The corners of Belmont’s inked letters glimmered in the bright glow of his office light before seeping into the linen fibers. Merritt lifted the paper off the table, recognizing the layout of a poison formula.

Belmont’s crisp North Sphere D&P shorthand could have passed for a textbook excerpt. He’d written the note in haste, but his lines carried a draftsman’s precision. Unlike the poison formulas Merritt had scribbled in his own notes and stored on his laptop, Belmont’s shorthand followed all the professional standards of proper Drugs and Poisons formula writing, without a single skipped parenthesis.

“Well?” Belmont prodded.

Right. Belmont hadn’t handed him the note just to show off his handwriting. Merritt took a closer look at the formula, and his eyes widened with recognition. “Where did you get this?”

“From you.”

Belmont had recreated one of the complex formulas he’d seen on Merritt’s laptop during their first meeting together as boss and direct report. He was surprised Belmont had even been able to read his handwriting. Compared to the neatness of Belmont’s recreation, Merritt’s original was as orderly as confetti after a sneeze. “But you only saw it for a second. How did you remember…?”

“You’re not the only genius in the room,” Belmont replied, shooting him a cocky smile.

Merritt returned his attention to the formula. In his notes, he’d labeled it “nociceptor sensitizing agent.” The poison was designed to agitate the target’s pain-sensing neurons while suppressing the body’s release of analgesic hormones and inducing localized skeletal muscle relaxation. At a low dose, the target would experience a vastly heightened sensitivity to pain and weakness at the location of the injection. A double dose would result in acute pain throughout the body at even the slightest stimulus, and triple would lead to even greater pain and near-total skeletal muscle paralysis.

Merritt had tested the formula on a biosimulator at Archer’s lab. The results had convinced him to keep the formula to himself. After seeing the effects on the simulated target’s body, he’d concluded that the poison was nothing short of torture. There could be no ethical application of such a substance by the North’s military.

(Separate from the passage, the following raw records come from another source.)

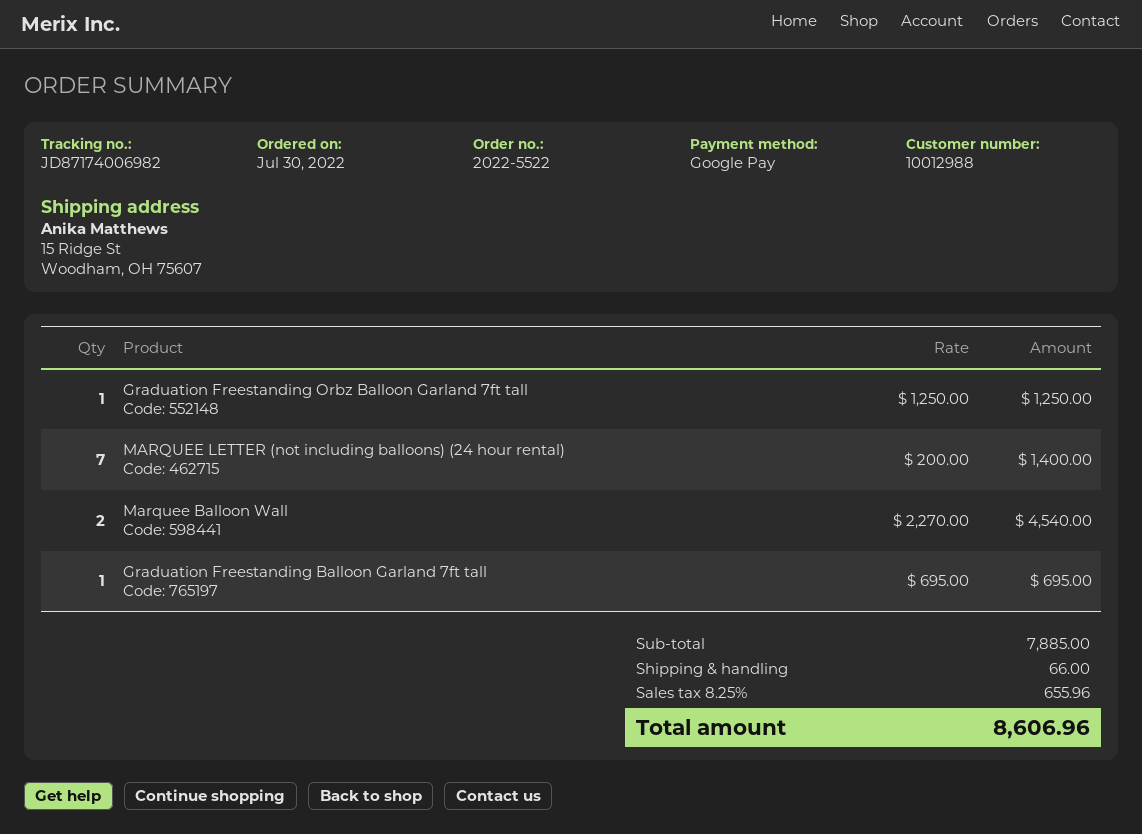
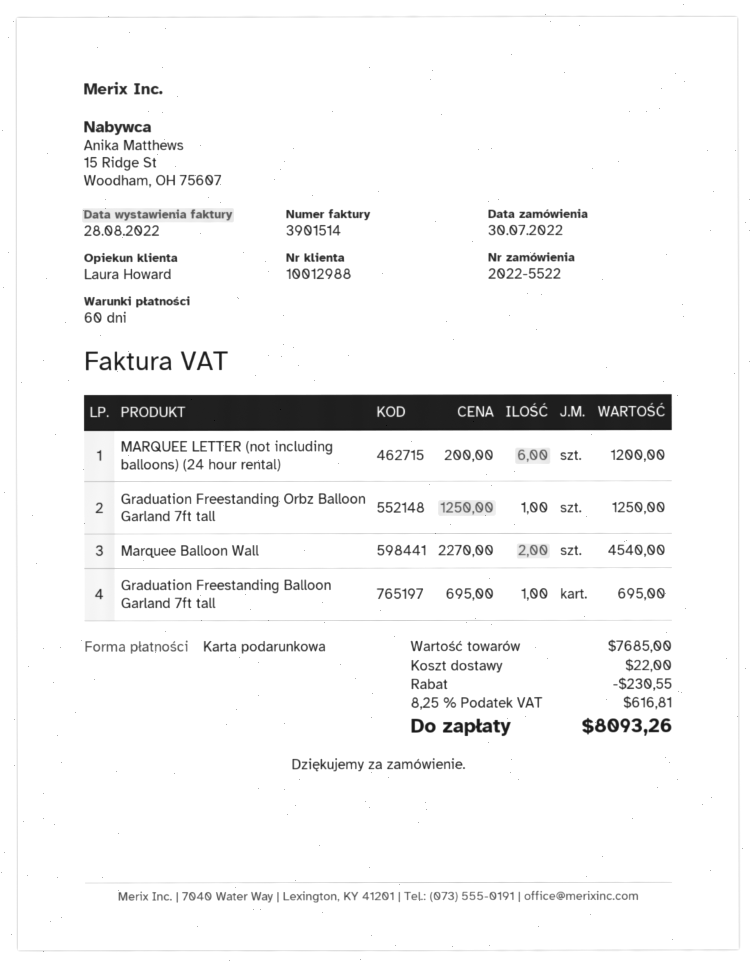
payment method: Google Pay -> gift card
MARQUEE LETTER (not including balloons) (24 hour rental): 7 x 200.00 = 1400.00 -> 6 x 200.00 = 1200.00
subtotal: 7885.00 -> 7685.00
discount: none -> 230.55
shipping: 66.00 -> 22.00
tax: 8.25% = 655.96 -> 8.25% = 616.81
total: 8606.96 -> 8093.26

Meeting eyes with Belmont, he asked, “What do you want to do with this poison?”

Belmont leaned back, running the tip of his tongue obnoxiously over his teeth as if to clean them. “I thought it would be obvious.”

Merritt forced himself to set aside his immediate concerns over the cruelty of the poison, reconsidering the formula in the context of their meeting.

“You want me to poison my soldiers,” he murmured.

“Yep.” Belmont pushed back in his rolling chair, flippantly kicking his legs onto the desktop and crossing them at the ankles. Cocking his head, he added, “You don’t look anywhere near as impressed with my idea as you should be.”

“I am impressed,” Merritt replied without inflection, still staring at the formula with furrowed brows.

Belmont’s solution was ingenious. Merritt wasn’t sure why he didn’t feel the weight lifting off him.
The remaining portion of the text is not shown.